REQUIREMENT —
Look through the data below for the line with "configured with it.", and transcribe it exactly together with each line after it up to and including the line with "default is true.". Give nothing else.
*** Opening of RECORDS FOR THIS EXERCISE ***
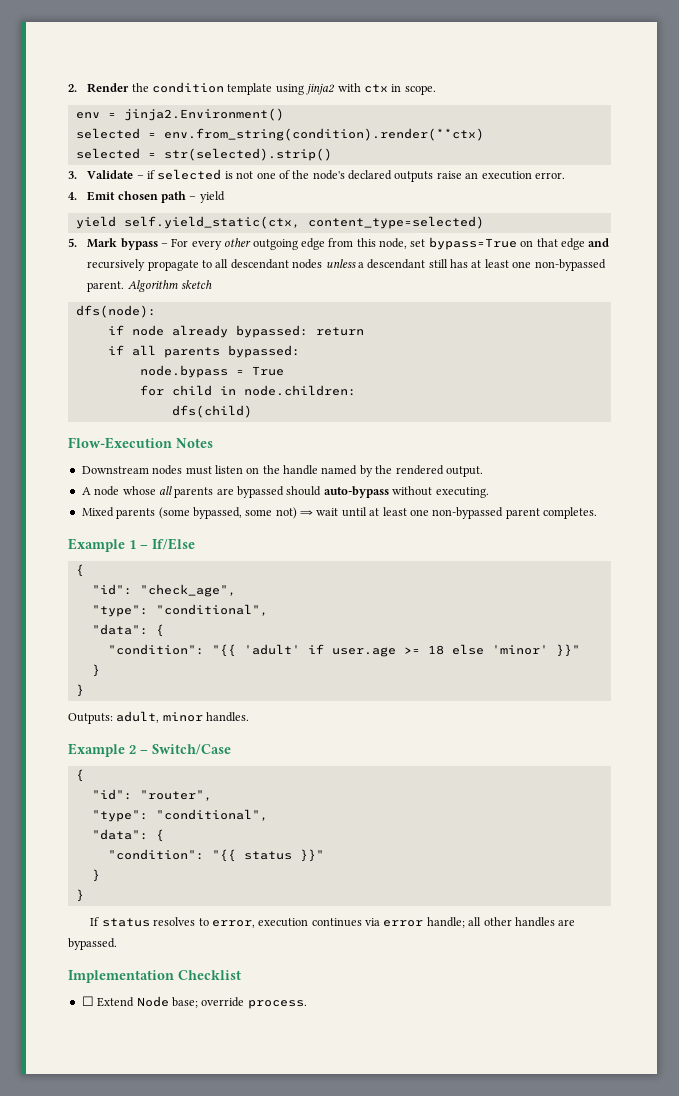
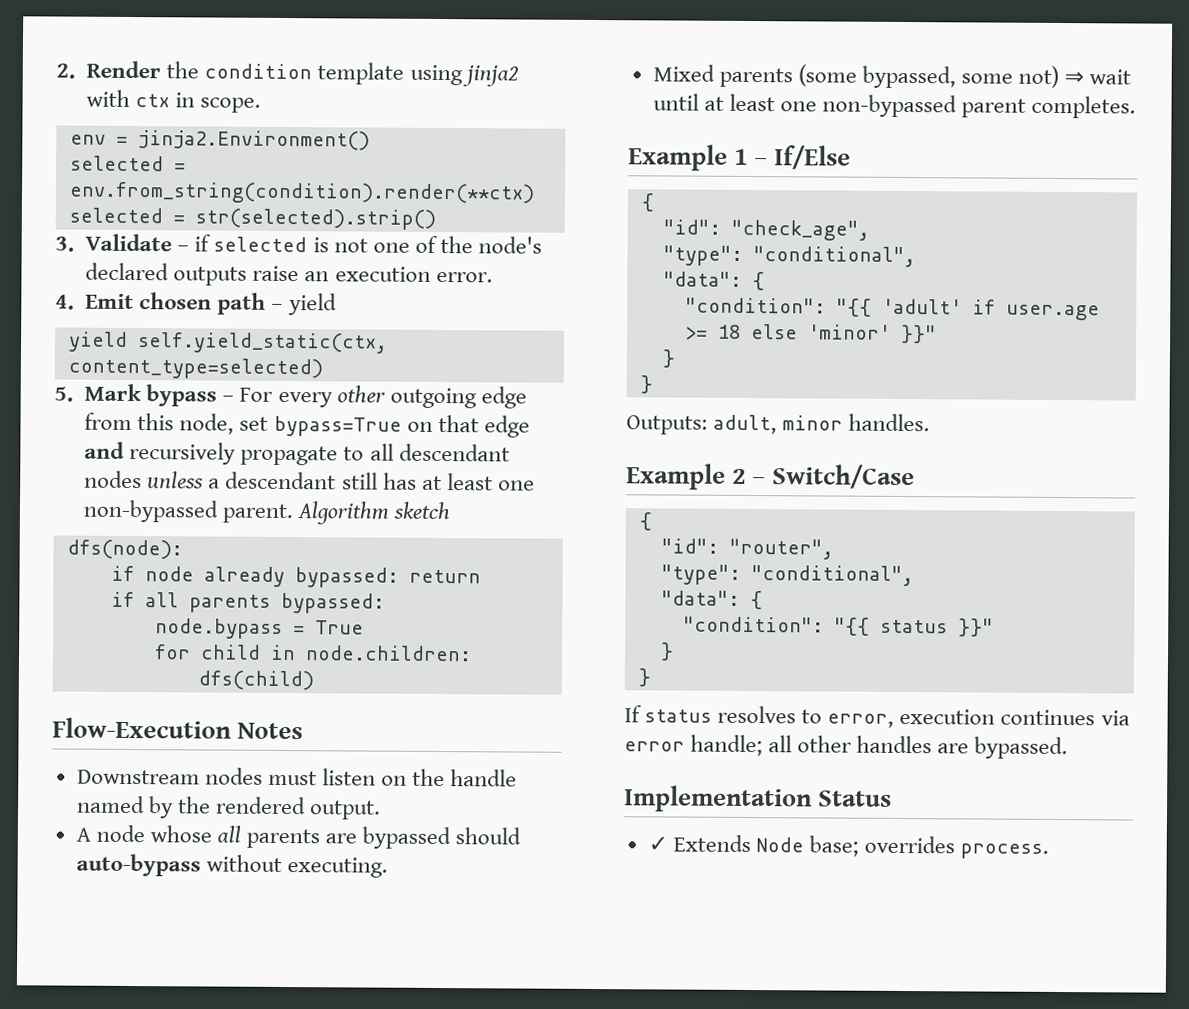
- Implementation Checklist
- ☐ Extend Node base; override process.
+ Implementation Status
+ ✓ Extends Node base; overrides process.

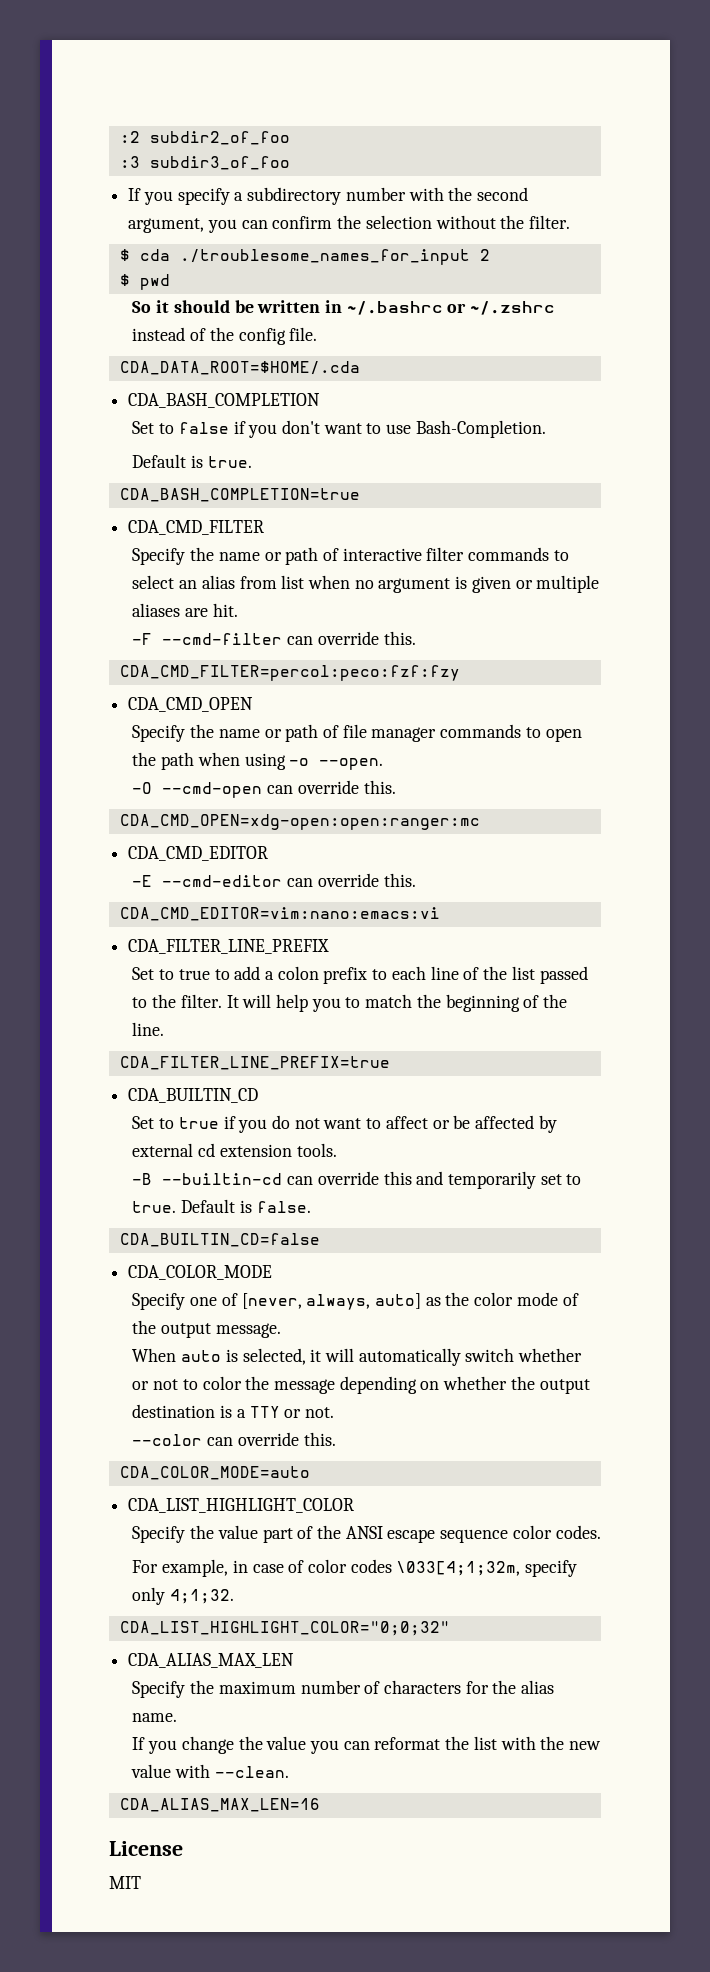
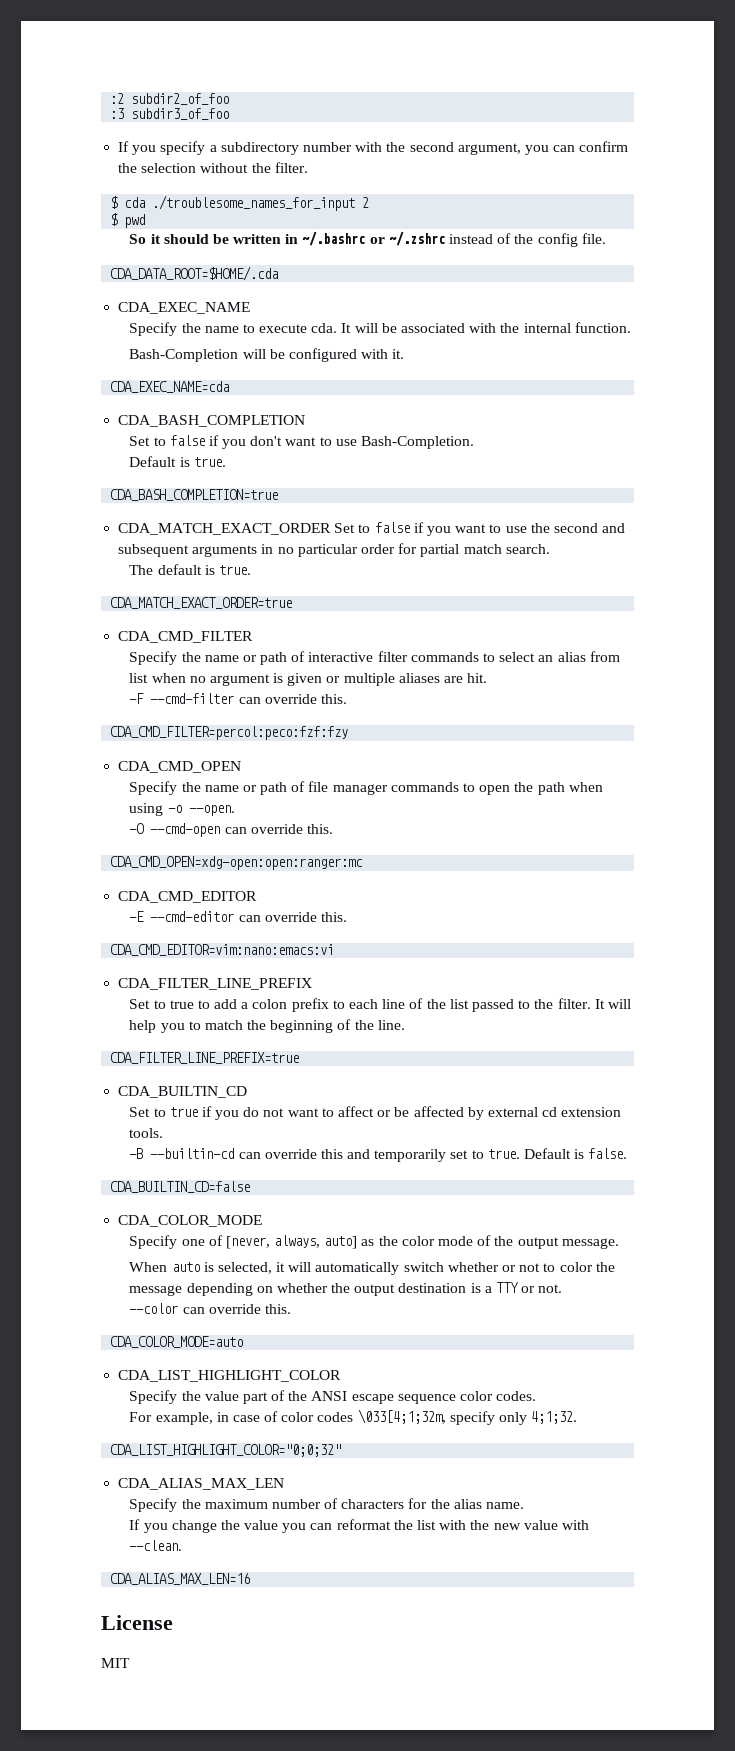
+ CDA_EXEC_NAME
+ Specify the name to execute cda. It will be associated with the internal function.
+ Bash-Completion will be configured with it.
+ CDA_EXEC_NAME=cda
+ CDA_MATCH_EXACT_ORDER Set to false if you want to use the second and subsequent arguments in no particular order for partial match search.
+ The default is true.
+ CDA_MATCH_EXACT_ORDER=true

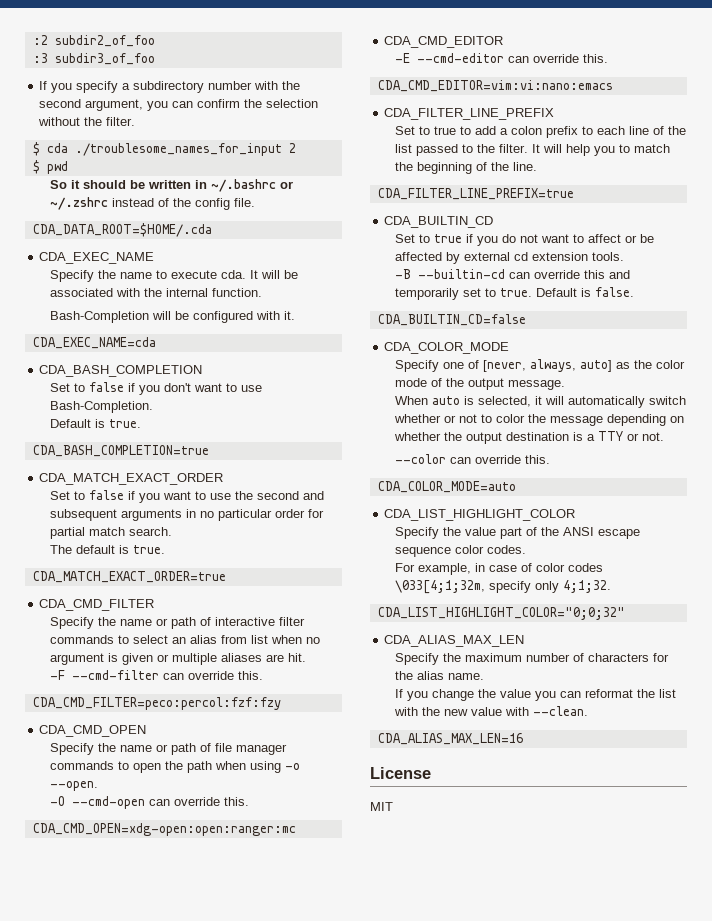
- CDA_MATCH_EXACT_ORDER Set to false if you want to use the second and subsequent arguments in no particular order for partial match search.
+ CDA_MATCH_EXACT_ORDER
+ Set to false if you want to use the second and subsequent arguments in no particular order for partial match search.
- CDA_CMD_FILTER=percol:peco:fzf:fzy
+ CDA_CMD_FILTER=peco:percol:fzf:fzy
- CDA_CMD_EDITOR=vim:nano:emacs:vi
+ CDA_CMD_EDITOR=vim:vi:nano:emacs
*** Close of RECORDS FOR THIS EXERCISE ***
TASK RESPONSE —
+ Bash-Completion will be configured with it.
+ CDA_EXEC_NAME=cda
+ CDA_MATCH_EXACT_ORDER Set to false if you want to use the second and subsequent arguments in no particular order for partial match search.
+ The default is true.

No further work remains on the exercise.